-- Exercise data follows --

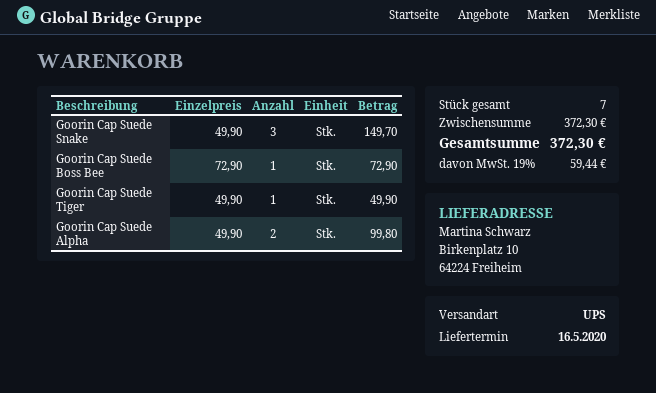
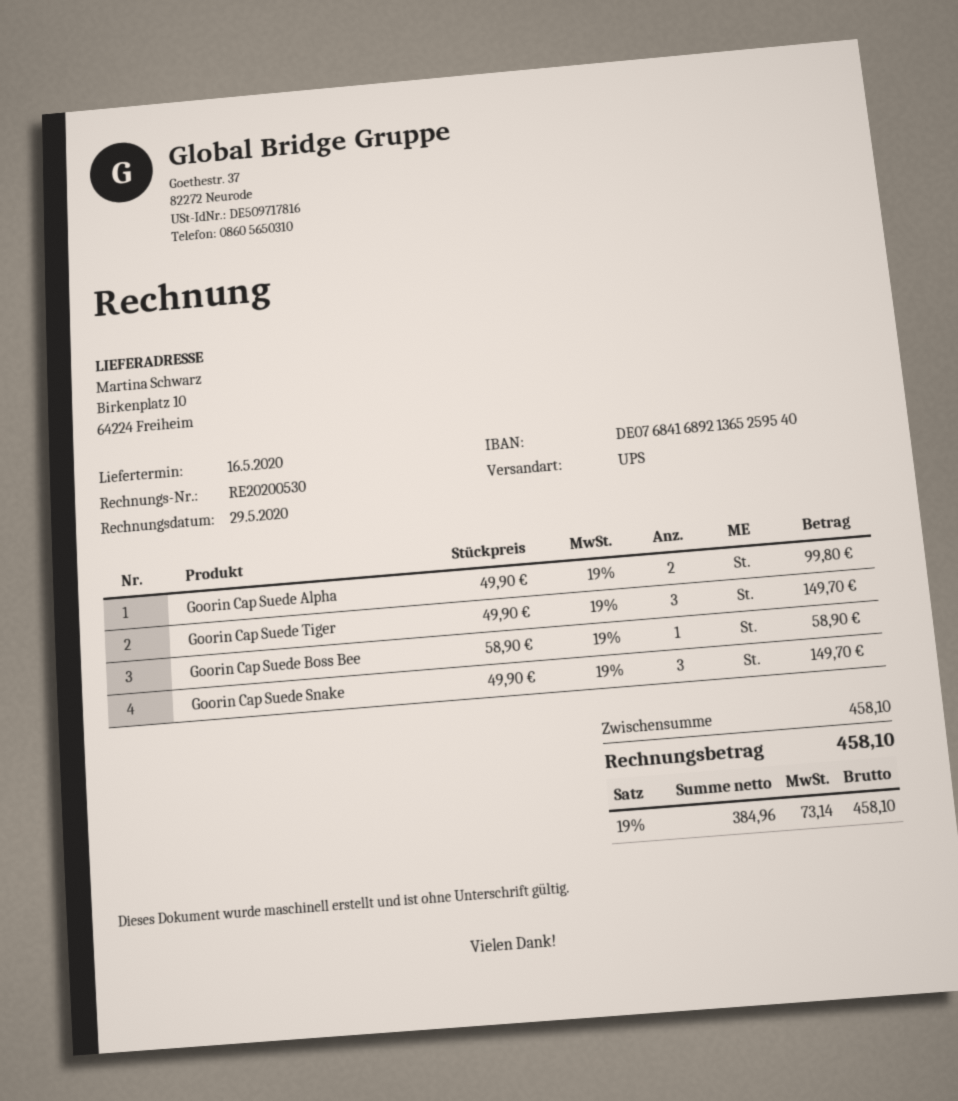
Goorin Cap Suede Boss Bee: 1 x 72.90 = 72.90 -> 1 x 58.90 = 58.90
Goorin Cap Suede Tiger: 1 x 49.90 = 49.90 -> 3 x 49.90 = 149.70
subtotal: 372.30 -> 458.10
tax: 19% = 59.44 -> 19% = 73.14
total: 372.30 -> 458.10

-- Exercise data concluded --
-- Exercise data follows --

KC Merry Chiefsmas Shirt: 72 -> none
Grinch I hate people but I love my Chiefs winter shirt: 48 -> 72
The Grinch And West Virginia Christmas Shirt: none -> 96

-- Exercise data concluded --

* _Exercise objective_:
Return each line of the data that contains the string "Grinch".

* _Finished task_:
Grinch I hate people but I love my Chiefs winter shirt: 48 -> 72
The Grinch And West Virginia Christmas Shirt: none -> 96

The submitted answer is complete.